2.2. General and group-specific correlates of sexual violence among SOGD

SOGD people are at increased risk for general sexual violence vulnerability factors such as alcohol (Hequembourg et al., Citation2015; Kirwan et al., Citation2023) and substance use (Champion et al., Citation2022), which may place SOGD people at risk for incapacitated assault, specifically. For example, a study conducted among a sample of 75,192 college students within the United States indicated that, when compared to their cisgender peers, both transgender men and transgender women who were college students had significantly higher odds of experiencing past-year alcohol-related sexual assault (Coulter et al., Citation2015). SOGD are also at elevated for general vulnerability factors associated with sexual assault victimization compared to their cisgender, heterosexual counterparts, including, internalizing psychopathology (Tyler, Citation2008), and prior history of childhood sexual abuse (Blackburn et al., Citation2023). In addition to these general vulnerability factors, group-specific factors (that only impact SOGD and not their cisgender-heterosexual counterparts) such as internalized homophobia (Hequembourg et al., Citation2015; Murchison et al., Citation2017), identity concealment (Watson et al., Citation2021), are all associated with increased risk for experiencing sexual assault among SOGD individuals.

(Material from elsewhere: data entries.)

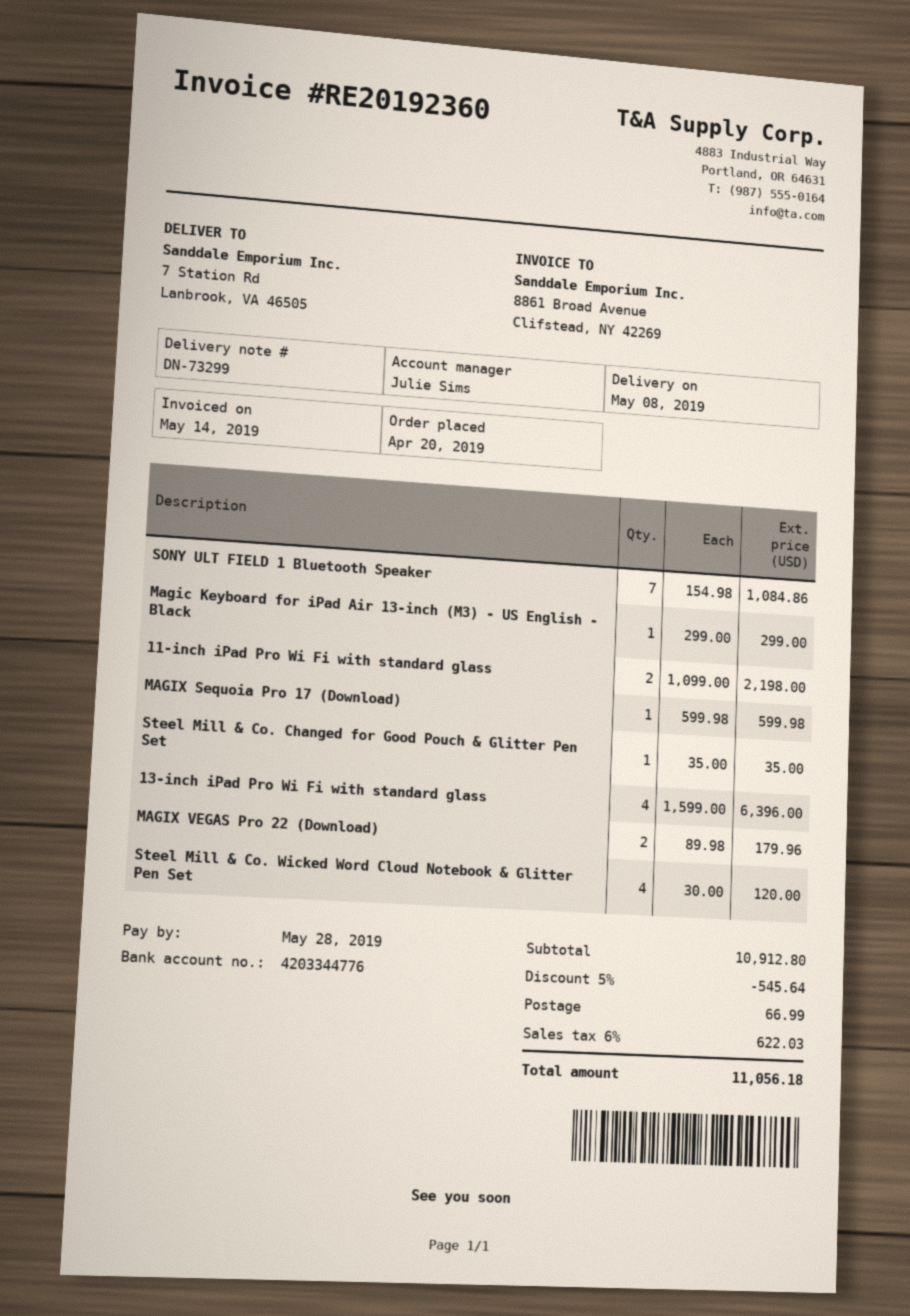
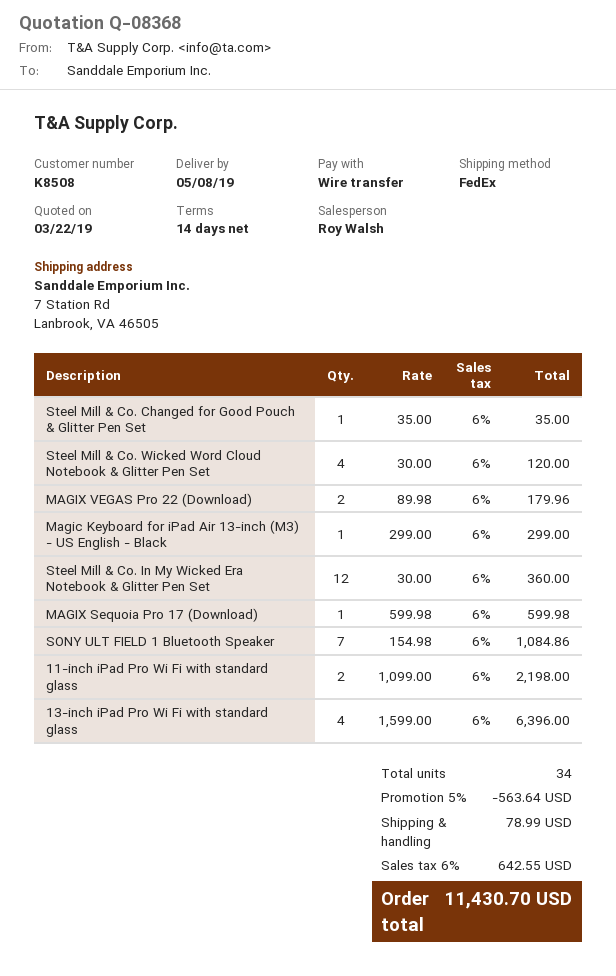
sales rep: Julie Sims -> Roy Walsh
Steel Mill & Co. In My Wicked Era Notebook & Glitter Pen Set: none -> 12 x 30.00 = 360.00
discount: 5% = 545.64 -> 5% = 563.64
shipping: 66.99 -> 78.99
tax: 6% = 622.03 -> 6% = 642.55
total: 11056.18 -> 11430.70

At the relationships level, general vulnerability factors such as sexual encounters involving substance or alcohol use (Flack et al., Citation2015; Tyler et al., Citation2017), and affiliation with deviant peer groups (Bhochhibhoya et al., Citation2021), have been associated with increased risk for violence among SOGD. Group-specific factors at the relationship level have also been identified including discordance in outness (Balsam & Szymanski, Citation2005), and experiencing social prejudice and discrimination based on sexual orientation (Grove & Johnson, Citation2022). For instance, results from a cross-sectional study conducted among 133 bisexual women found that women experiencing hostile sexism or biphobia from their peers were more likely to report prior sexual victimization (Grove & Johnson, Citation2022). Some relationships risk factors which are general might be especially elevated among specific SOGD groups. For example, bisexual women may be at increased risk for sexual violence exposure compared to lesbians given their increased exposure to cisgender heterosexual men (Flanders et al., Citation2023; Citation2020; Citation2019).

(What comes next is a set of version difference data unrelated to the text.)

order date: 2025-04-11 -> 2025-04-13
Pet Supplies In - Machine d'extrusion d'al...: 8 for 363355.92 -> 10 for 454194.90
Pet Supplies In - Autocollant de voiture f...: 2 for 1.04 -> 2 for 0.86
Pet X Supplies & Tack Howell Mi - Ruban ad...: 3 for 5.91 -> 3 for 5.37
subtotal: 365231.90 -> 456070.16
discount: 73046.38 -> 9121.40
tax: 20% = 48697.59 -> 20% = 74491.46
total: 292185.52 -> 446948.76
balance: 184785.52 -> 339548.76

Outer layer (e.g. community and societal-level) victimization correlates which are both general and group-specific have been established (McCauley et al., Citation2018). Outer layer general vulnerability factors such as experiencing homelessness (Ormiston, Citation2022) and trading sex (Tyler & Schmitz, Citation2018) have been found to be associated with increased risk for victimization among SOGD. As an example, one study examining sexual assault vulnerability among a sample of 595 gay and bisexual community men found that men with a history of having traded sex for money or drugs were more likely to report prior unwanted sexual experiences (Kalichman et al., Citation2001). Availability of comprehensive sex education (a general vulnerability factor) which is not LGBTQ inclusive (a group-specific vulnerability factor) might be especially influential for SOGD communities. One mixed method study of SOGD undergraduates found that SOGD reported that their sexual education programming was not helpful in navigating sexual interactions and that they more often relied on media to learn sexual scripts, which fostered increased risk for victimization (Bloom et al., Citation2022). Group-specific outer layer factors, such as locker room and bathroom restrictions based on sex assigned at birth have been found to be associated with increased risk for sexual assault among transgender and gender expansive youth as compared to environments with fewer restrictions (Murchison et al., Citation2019).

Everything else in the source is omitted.